(Version difference data)
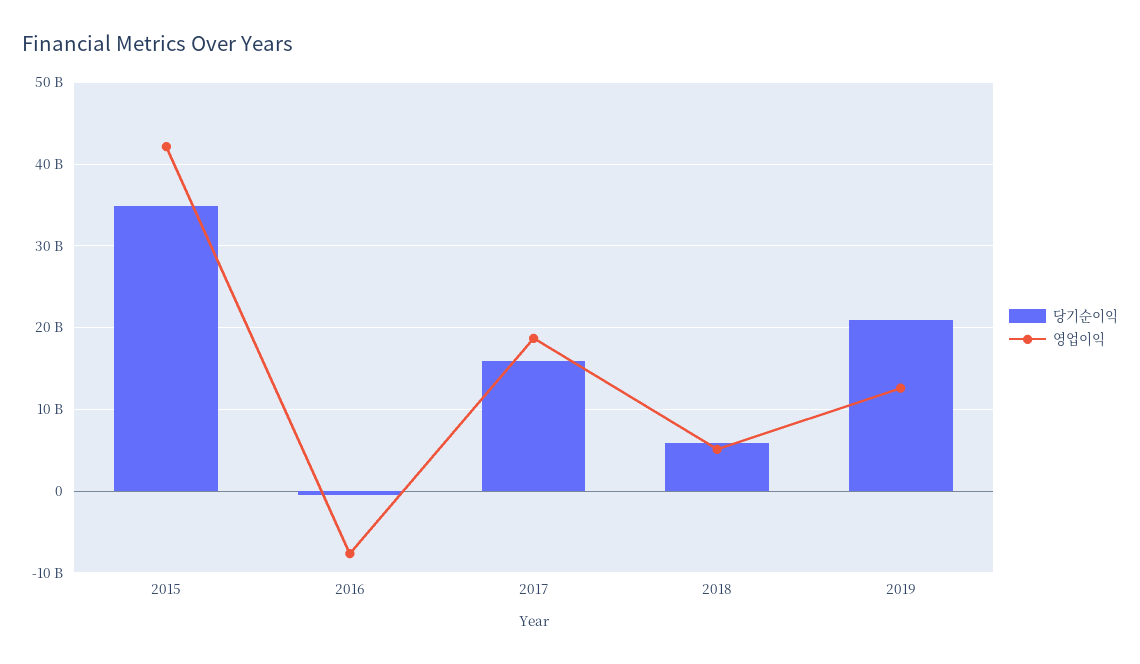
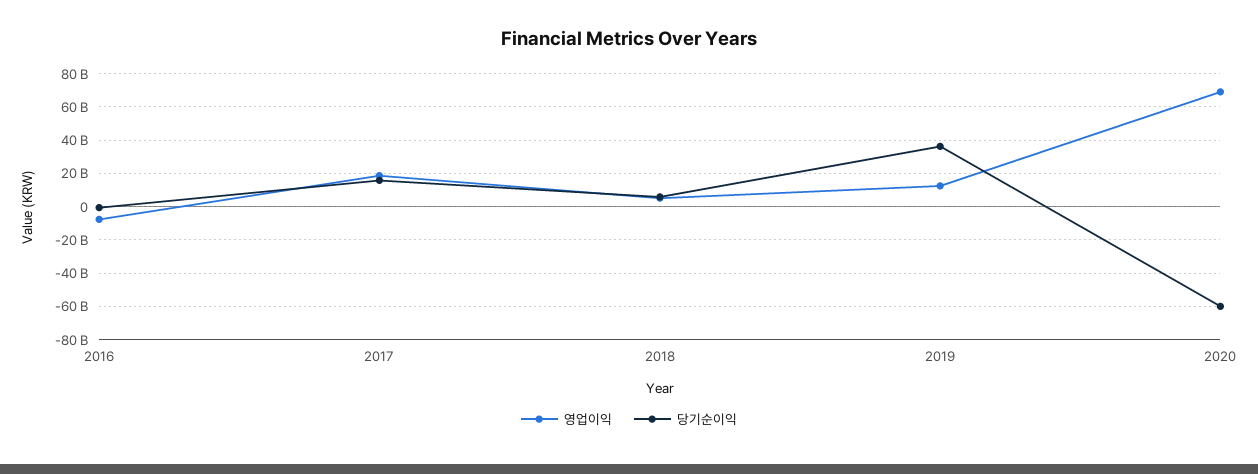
당기순이익, 2015: 35000000000 -> none
영업이익, 2015: 42000000000 -> none
당기순이익, 2019: 21000000000 -> 35000000000
영업이익, 2020: none -> 70000000000
당기순이익, 2020: none -> -60000000000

_Description of the task:_ A verbatim copy of the entries, stripped of pictures, should be produced.

_Task result:_
당기순이익, 2015: 35000000000 -> none
영업이익, 2015: 42000000000 -> none
당기순이익, 2019: 21000000000 -> 35000000000
영업이익, 2020: none -> 70000000000
당기순이익, 2020: none -> -60000000000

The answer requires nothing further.